I felt that the thread was developing somewhat of a one-sided drift and that it would be fun stirring that up a bit. Everyone seems to agree nowadays that offended people are the worst. It's such a low hanging fruit. Why not introduce a little bit of headwind? Destabilizing people in their confidence a bit is fun, because it's a form of intellectually challenging their stance. I don't mean it as a social crusade. It's fair game, it's not like anyone was doing anything different. I think it worked formidably.

I know some people don't enjoy it when you do that to them. You wanna put something out there and all of a sudden you're on the back foot. But I mean, you're a big boy, you're telling people that they're too sensitive and_ offended™_, surely you can take a little tackle yourself? Talk about being caught with one's pants down. People are gonna cry about Jimmy Hellfire because he sounds so snooty while he hits you where you're weak. That's so very disruptive. But we know I'm not really the one who's out of line here.

I absolutely do get your perspective that objections like mine could be placed in a less provoking and more diplomatic manner. But it comes at the cost of honesty and it shows when someone is not prepared for scrutiny on a subject matter level. I still think that the defense was weak. And then in turns into whining quickly, with the very expetcable "you're twisting my words" complaint and the ad hominems ("you're hysterical", "you don't have any friends"). Or remarks of the type "offended people should be used as meat shields".  Why is it again that I'm justifying myself for my presumed lack of tact?

Hey, I don't mean any harm. It's all good fun, is it not.


----------



## Henu (Nov 22, 2021)

I kind of miss the days when we humans used to have personalities instead of identity groups.


----------



## DCPImages (Nov 22, 2021)

Henu said:


> I kind of miss the days when we humans used to have personalities instead of identity groups.

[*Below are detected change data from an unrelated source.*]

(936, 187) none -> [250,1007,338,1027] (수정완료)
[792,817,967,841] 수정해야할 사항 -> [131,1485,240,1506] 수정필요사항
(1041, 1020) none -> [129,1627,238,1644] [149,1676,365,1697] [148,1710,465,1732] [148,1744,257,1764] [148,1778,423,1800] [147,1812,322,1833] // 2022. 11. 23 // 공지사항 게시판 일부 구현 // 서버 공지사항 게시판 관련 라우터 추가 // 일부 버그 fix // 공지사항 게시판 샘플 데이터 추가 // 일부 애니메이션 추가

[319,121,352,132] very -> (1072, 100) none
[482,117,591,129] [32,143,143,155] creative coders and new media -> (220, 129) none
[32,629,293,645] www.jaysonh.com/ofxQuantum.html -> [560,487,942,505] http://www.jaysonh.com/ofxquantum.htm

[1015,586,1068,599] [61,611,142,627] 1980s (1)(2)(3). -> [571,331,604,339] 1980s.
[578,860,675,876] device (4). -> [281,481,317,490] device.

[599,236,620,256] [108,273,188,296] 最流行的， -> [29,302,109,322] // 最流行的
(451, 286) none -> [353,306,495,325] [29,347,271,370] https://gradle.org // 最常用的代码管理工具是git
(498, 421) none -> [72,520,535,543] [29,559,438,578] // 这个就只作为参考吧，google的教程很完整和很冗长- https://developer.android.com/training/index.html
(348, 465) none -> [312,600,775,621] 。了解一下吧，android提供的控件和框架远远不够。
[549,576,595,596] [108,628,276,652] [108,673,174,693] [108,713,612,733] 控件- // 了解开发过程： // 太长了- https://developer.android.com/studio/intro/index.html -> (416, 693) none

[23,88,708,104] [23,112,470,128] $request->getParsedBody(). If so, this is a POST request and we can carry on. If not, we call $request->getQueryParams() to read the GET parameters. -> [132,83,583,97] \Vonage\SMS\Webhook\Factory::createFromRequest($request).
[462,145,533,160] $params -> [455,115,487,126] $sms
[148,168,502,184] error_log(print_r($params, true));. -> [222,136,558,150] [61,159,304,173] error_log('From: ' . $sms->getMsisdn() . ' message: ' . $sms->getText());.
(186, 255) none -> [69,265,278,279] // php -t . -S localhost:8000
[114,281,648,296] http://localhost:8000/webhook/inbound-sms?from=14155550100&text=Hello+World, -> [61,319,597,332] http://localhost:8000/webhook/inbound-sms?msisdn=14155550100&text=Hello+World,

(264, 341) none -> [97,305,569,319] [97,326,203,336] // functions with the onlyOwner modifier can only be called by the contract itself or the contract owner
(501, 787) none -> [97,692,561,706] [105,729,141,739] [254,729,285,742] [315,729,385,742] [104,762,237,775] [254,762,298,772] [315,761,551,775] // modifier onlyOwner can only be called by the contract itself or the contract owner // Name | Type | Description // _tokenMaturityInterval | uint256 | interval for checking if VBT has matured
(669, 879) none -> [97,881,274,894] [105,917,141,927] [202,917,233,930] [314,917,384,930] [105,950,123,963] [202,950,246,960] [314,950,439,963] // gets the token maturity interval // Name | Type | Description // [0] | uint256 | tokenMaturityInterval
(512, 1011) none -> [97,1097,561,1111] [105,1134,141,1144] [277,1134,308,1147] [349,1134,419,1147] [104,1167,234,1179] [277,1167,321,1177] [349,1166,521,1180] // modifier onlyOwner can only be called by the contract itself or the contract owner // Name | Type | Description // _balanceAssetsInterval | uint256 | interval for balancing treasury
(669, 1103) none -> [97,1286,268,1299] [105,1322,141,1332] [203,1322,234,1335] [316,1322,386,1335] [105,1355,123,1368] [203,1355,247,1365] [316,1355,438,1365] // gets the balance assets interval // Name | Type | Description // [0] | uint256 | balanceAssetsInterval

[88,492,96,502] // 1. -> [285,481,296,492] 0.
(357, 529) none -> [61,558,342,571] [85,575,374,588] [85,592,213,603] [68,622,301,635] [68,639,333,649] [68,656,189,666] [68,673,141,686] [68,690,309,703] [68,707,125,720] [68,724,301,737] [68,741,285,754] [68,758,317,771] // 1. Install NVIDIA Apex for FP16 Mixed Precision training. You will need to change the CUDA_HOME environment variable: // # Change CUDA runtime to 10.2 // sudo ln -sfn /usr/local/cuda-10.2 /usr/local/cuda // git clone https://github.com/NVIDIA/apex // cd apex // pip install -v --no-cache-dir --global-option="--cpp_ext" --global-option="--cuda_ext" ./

You mean like English and French or Catholic and Protestant?


----------



## DCPImages (Nov 22, 2021)

DCPImages said:


> You mean like English and French or Catholic and Protestant?


Or Capulet and Montague


----------



## Henu (Nov 22, 2021)

Or orcs and humans! But I guess you did get the idea that I was rather talking about the non-zealot types of ordinary (western) society representatives.


----------



## DCPImages (Nov 22, 2021)

Henu said:


> Or orcs and humans! But I guess you did get the idea that I was rather talking about the non-zealot types of ordinary (western) society representatives.


Or Zealots versus Romans


----------



## DCPImages (Nov 22, 2021)

Henu said:


> Or orcs and humans! But I guess you did get the idea that I was rather talking about the non-zealot types of ordinary (western) society representativ


Point is that identity groups are nothing new or nowadays more harmful. Sadly, humans have always divided along identity lines. That is why we have wars.


----------



## AudioLoco (Nov 22, 2021)

To the OP:
I don't know exactly what has been said to you, but:
You shouldn't feel guilty about feeling bad when people talk BS and use idiotic, racist and xenophobic language. Even when "joking". 
They are not "offending" you as an individual. That is too reductive of what is going on.
They are offending human intelligence and contribuiting to stereotypes that, over the years, if recognized by a whole community as acceptable as innocent banter, will bring to more, less jolly consequences.
You will find that most of the times these "innocent hahah talk" people are the ones who will resort to actions which will range from simple exclusion and public shaming of individuals and communities to actual acts of violence.

The only thing that an individual can do when another individual is telling them they are crossing a line is to apologize, learn from the mistake and stop saying and writing certain things.
If they tell you you are a snowflake it means they just want to keep having the privilege of preserving their dominance and ignorant cultural violence over you.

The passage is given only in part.